Use the filters at the top of the Top Pages view to narrow the data to what matters most:
  • Date range — compare any custom date window or choose from presets such as last 7 days, last 28 days, or last 3 months. Comparing two periods side by side helps you spot trends after a content update or algorithm change.
  • Directory — filter by a URL path prefix such as /blog/ or /docs/ to focus on a specific section of your site. This is useful when you want to evaluate the performance of a content category in isolation.
  • Country — narrow results to a specific market. Combined with the directory filter, this lets you see which blog posts drive traffic in a target region.

How to use top pages data

Identify your best-performing pages

Sort by Clicks descending to find the pages that generate the most organic traffic. These pages represent your highest-value content — they are worth updating regularly to maintain rankings and expanding with related content to capture adjacent queries.

Find underperforming pages with high impressions

Sort by Impressions descending, then look for pages where CTR is significantly below your site average. A page appearing thousands of times in search results but earning few clicks is leaving traffic on the table. Common fixes include rewriting the page title to better match search intent, improving the meta description, or adding structured data to earn rich snippets.

Spot pages slipping in position

Sort by Average position and look for pages sitting between positions 5 and 15. These pages are close to the top of page one and often respond well to targeted content improvements, additional backlinks, or better internal linking.

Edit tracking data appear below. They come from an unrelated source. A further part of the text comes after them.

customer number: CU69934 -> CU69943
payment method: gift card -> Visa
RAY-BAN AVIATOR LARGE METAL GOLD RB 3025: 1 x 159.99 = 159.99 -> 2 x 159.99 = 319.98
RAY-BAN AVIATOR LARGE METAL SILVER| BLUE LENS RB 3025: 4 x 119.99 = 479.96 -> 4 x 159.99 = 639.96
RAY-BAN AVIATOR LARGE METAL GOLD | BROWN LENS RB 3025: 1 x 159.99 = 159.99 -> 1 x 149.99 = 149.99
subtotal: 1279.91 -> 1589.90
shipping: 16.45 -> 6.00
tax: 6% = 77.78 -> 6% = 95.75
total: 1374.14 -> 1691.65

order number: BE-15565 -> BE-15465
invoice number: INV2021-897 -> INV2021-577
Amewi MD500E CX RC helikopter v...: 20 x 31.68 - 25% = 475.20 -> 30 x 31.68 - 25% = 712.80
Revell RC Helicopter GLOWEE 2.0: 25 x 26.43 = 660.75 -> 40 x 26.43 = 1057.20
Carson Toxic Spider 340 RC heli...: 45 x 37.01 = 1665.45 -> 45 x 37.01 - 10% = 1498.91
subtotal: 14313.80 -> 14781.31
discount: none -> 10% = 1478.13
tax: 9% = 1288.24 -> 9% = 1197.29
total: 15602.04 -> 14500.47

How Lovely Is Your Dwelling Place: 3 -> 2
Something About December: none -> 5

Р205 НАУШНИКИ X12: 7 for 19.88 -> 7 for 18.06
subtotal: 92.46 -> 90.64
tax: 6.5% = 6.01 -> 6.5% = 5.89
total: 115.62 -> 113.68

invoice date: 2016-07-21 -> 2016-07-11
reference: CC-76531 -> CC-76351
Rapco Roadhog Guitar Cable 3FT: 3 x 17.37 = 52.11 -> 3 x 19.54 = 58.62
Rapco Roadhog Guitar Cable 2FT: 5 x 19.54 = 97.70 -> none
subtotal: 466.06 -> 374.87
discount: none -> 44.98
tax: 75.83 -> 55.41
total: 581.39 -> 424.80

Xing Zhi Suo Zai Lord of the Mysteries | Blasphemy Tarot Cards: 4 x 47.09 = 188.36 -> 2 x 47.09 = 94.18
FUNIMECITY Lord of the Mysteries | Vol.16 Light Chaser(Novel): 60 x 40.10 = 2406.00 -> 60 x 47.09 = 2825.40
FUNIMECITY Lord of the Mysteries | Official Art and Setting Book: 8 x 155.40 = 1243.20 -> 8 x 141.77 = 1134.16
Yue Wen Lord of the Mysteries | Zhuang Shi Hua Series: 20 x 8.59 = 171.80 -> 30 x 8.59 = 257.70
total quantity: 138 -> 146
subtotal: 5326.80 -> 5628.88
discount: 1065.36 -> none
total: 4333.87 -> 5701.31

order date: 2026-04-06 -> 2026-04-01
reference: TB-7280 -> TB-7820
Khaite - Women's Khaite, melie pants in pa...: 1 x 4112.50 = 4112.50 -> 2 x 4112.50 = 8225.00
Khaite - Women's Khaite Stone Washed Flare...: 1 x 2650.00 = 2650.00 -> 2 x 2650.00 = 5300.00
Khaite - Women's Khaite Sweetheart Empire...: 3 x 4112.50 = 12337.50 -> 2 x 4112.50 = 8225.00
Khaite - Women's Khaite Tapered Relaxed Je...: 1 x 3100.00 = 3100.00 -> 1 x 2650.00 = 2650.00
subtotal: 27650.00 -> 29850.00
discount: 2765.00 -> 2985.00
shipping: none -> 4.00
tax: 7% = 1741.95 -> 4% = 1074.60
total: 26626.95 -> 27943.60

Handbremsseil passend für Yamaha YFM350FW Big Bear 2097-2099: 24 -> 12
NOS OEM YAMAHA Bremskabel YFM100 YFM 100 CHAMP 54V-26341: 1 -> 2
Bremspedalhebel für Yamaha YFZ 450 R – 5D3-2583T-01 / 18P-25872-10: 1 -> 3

Cross-reference with AI visibility

If a top page is also tracked in Linkstonic’s AI keyword tracking, you can compare its organic search performance with its visibility in AI-generated answers. Navigate to the AI Visibility section and search for the same URL to see how the page performs across both channels. Pages that rank well organically but have low AI visibility may benefit from content adjustments that make them more citable in AI overviews and answers.